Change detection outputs
* * * * * * *

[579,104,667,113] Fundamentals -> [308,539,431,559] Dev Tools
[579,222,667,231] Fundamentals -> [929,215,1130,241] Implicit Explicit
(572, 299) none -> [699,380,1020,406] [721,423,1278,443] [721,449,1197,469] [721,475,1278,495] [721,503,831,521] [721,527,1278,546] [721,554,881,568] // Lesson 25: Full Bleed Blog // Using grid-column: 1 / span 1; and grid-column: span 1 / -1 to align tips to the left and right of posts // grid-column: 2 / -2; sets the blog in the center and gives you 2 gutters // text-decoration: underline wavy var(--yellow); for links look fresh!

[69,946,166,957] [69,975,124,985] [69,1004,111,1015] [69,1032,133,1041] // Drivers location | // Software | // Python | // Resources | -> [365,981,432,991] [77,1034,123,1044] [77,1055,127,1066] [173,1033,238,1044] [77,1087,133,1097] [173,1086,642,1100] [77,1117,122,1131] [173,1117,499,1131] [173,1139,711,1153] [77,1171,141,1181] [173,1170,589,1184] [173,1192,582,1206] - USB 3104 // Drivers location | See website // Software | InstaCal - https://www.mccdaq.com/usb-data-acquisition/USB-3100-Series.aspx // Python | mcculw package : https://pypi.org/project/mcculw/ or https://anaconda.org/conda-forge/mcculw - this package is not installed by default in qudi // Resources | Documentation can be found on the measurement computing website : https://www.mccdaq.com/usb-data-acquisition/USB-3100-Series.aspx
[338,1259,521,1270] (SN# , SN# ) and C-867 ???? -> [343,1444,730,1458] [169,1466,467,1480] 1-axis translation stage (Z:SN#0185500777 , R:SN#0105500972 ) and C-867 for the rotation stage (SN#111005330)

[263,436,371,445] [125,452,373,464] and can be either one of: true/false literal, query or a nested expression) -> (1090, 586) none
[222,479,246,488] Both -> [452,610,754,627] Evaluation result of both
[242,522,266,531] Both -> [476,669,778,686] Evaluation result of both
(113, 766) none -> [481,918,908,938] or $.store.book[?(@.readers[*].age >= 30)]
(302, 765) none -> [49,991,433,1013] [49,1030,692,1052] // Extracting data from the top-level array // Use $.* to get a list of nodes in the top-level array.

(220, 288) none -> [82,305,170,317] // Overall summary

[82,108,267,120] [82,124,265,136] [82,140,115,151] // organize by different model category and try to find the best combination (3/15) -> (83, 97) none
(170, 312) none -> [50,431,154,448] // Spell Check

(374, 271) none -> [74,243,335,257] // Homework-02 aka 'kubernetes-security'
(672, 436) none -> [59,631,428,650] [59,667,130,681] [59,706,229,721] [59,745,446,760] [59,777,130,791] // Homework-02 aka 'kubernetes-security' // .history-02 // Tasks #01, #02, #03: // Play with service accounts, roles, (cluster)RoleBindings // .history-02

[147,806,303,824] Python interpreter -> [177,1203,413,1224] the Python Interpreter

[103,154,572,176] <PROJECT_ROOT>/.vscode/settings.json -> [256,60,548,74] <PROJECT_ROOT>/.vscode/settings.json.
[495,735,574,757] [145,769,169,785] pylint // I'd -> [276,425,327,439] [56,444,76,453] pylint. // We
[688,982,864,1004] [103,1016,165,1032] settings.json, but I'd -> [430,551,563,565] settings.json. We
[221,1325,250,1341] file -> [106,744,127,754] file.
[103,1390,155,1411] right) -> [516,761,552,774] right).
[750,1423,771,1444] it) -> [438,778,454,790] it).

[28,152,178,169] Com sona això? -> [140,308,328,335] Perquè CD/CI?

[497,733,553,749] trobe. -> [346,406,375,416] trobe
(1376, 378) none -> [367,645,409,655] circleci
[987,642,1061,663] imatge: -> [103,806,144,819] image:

* * * * * * *

» Exercise aim
Each line in the data is to be written out precisely.

» Exercise result
[579,104,667,113] Fundamentals -> [308,539,431,559] Dev Tools
[579,222,667,231] Fundamentals -> [929,215,1130,241] Implicit Explicit
(572, 299) none -> [699,380,1020,406] [721,423,1278,443] [721,449,1197,469] [721,475,1278,495] [721,503,831,521] [721,527,1278,546] [721,554,881,568] // Lesson 25: Full Bleed Blog // Using grid-column: 1 / span 1; and grid-column: span 1 / -1 to align tips to the left and right of posts // grid-column: 2 / -2; sets the blog in the center and gives you 2 gutters // text-decoration: underline wavy var(--yellow); for links look fresh!

[69,946,166,957] [69,975,124,985] [69,1004,111,1015] [69,1032,133,1041] // Drivers location | // Software | // Python | // Resources | -> [365,981,432,991] [77,1034,123,1044] [77,1055,127,1066] [173,1033,238,1044] [77,1087,133,1097] [173,1086,642,1100] [77,1117,122,1131] [173,1117,499,1131] [173,1139,711,1153] [77,1171,141,1181] [173,1170,589,1184] [173,1192,582,1206] - USB 3104 // Drivers location | See website // Software | InstaCal - https://www.mccdaq.com/usb-data-acquisition/USB-3100-Series.aspx // Python | mcculw package : https://pypi.org/project/mcculw/ or https://anaconda.org/conda-forge/mcculw - this package is not installed by default in qudi // Resources | Documentation can be found on the measurement computing website : https://www.mccdaq.com/usb-data-acquisition/USB-3100-Series.aspx
[338,1259,521,1270] (SN# , SN# ) and C-867 ???? -> [343,1444,730,1458] [169,1466,467,1480] 1-axis translation stage (Z:SN#0185500777 , R:SN#0105500972 ) and C-867 for the rotation stage (SN#111005330)

[263,436,371,445] [125,452,373,464] and can be either one of: true/false literal, query or a nested expression) -> (1090, 586) none
[222,479,246,488] Both -> [452,610,754,627] Evaluation result of both
[242,522,266,531] Both -> [476,669,778,686] Evaluation result of both
(113, 766) none -> [481,918,908,938] or $.store.book[?(@.readers[*].age >= 30)]
(302, 765) none -> [49,991,433,1013] [49,1030,692,1052] // Extracting data from the top-level array // Use $.* to get a list of nodes in the top-level array.

(220, 288) none -> [82,305,170,317] // Overall summary

[82,108,267,120] [82,124,265,136] [82,140,115,151] // organize by different model category and try to find the best combination (3/15) -> (83, 97) none
(170, 312) none -> [50,431,154,448] // Spell Check

(374, 271) none -> [74,243,335,257] // Homework-02 aka 'kubernetes-security'
(672, 436) none -> [59,631,428,650] [59,667,130,681] [59,706,229,721] [59,745,446,760] [59,777,130,791] // Homework-02 aka 'kubernetes-security' // .history-02 // Tasks #01, #02, #03: // Play with service accounts, roles, (cluster)RoleBindings // .history-02

[147,806,303,824] Python interpreter -> [177,1203,413,1224] the Python Interpreter

[103,154,572,176] <PROJECT_ROOT>/.vscode/settings.json -> [256,60,548,74] <PROJECT_ROOT>/.vscode/settings.json.
[495,735,574,757] [145,769,169,785] pylint // I'd -> [276,425,327,439] [56,444,76,453] pylint. // We
[688,982,864,1004] [103,1016,165,1032] settings.json, but I'd -> [430,551,563,565] settings.json. We
[221,1325,250,1341] file -> [106,744,127,754] file.
[103,1390,155,1411] right) -> [516,761,552,774] right).
[750,1423,771,1444] it) -> [438,778,454,790] it).

[28,152,178,169] Com sona això? -> [140,308,328,335] Perquè CD/CI?

[497,733,553,749] trobe. -> [346,406,375,416] trobe
(1376, 378) none -> [367,645,409,655] circleci
[987,642,1061,663] imatge: -> [103,806,144,819] image:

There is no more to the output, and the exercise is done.